Starting at the line that contains "换手率, 2020-06-04: 15 -> none" and stopping at the line that contains "2015-01-17: 421 -> 480", restate each line of the records below exactly. Omit the pictures.

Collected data
BEGIN
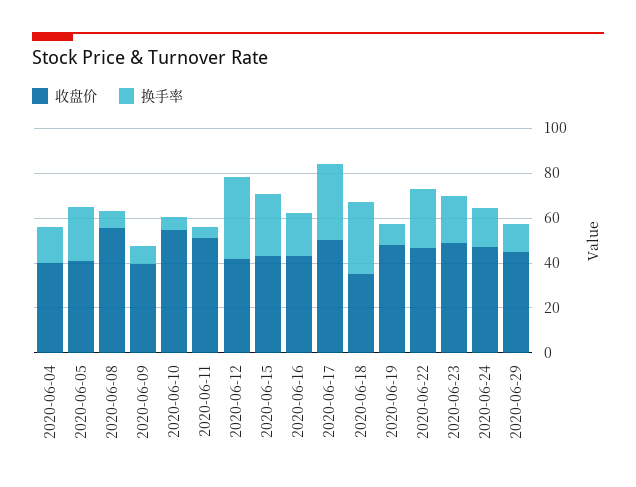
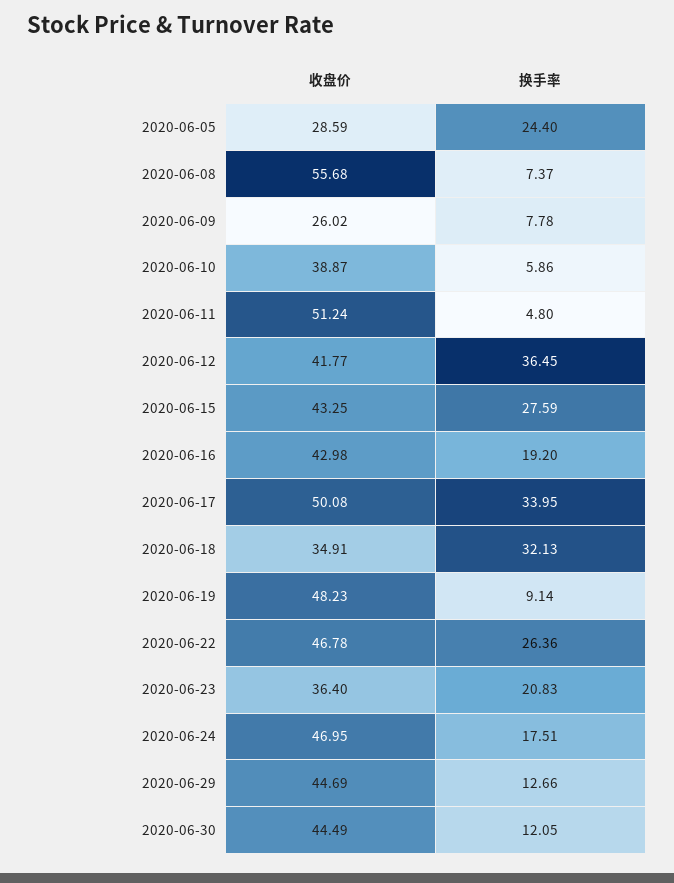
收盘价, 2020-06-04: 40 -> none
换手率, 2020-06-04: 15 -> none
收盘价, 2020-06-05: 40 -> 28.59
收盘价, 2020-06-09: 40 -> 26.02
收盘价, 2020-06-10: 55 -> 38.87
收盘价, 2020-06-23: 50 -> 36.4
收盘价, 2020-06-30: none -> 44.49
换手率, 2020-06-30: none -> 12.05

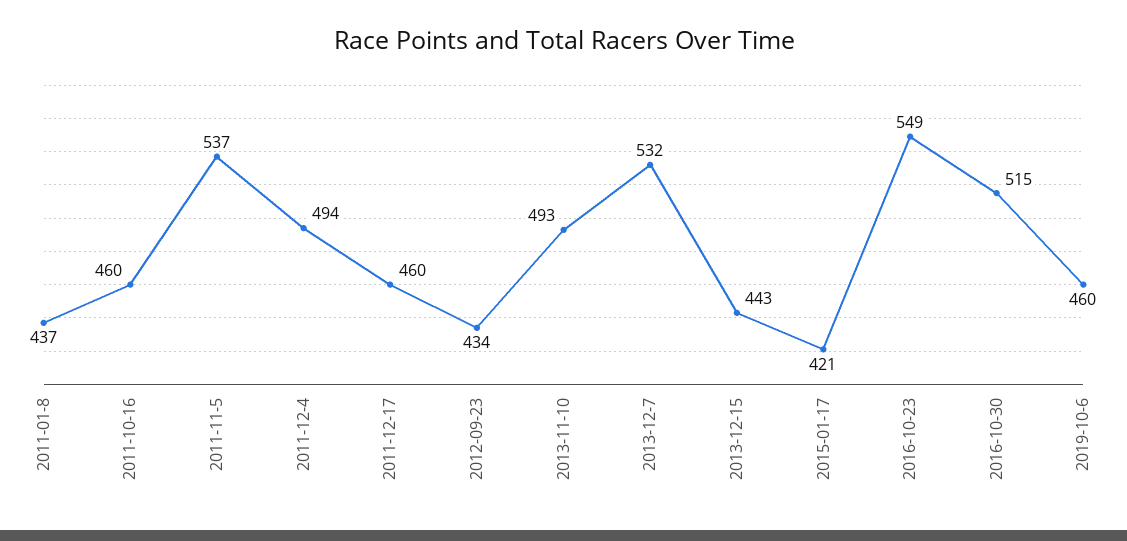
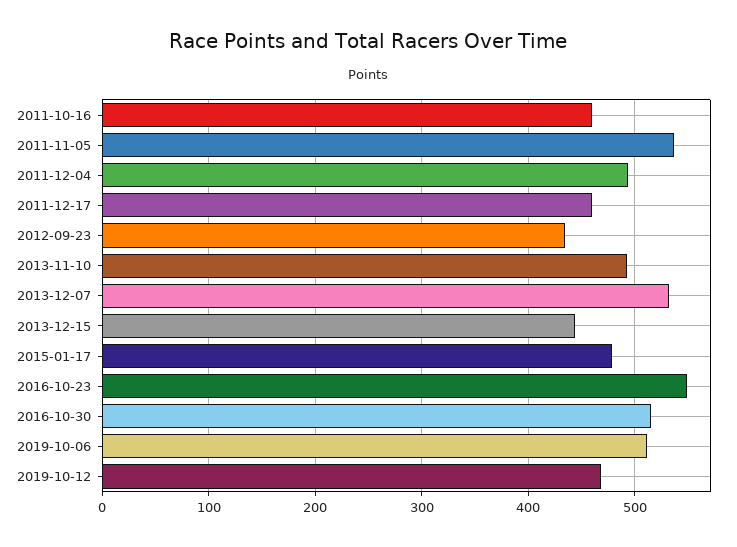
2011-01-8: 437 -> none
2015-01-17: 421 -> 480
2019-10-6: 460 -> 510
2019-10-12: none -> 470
END
Answer area →
换手率, 2020-06-04: 15 -> none
收盘价, 2020-06-05: 40 -> 28.59
收盘价, 2020-06-09: 40 -> 26.02
收盘价, 2020-06-10: 55 -> 38.87
收盘价, 2020-06-23: 50 -> 36.4
收盘价, 2020-06-30: none -> 44.49
换手率, 2020-06-30: none -> 12.05

2011-01-8: 437 -> none
2015-01-17: 421 -> 480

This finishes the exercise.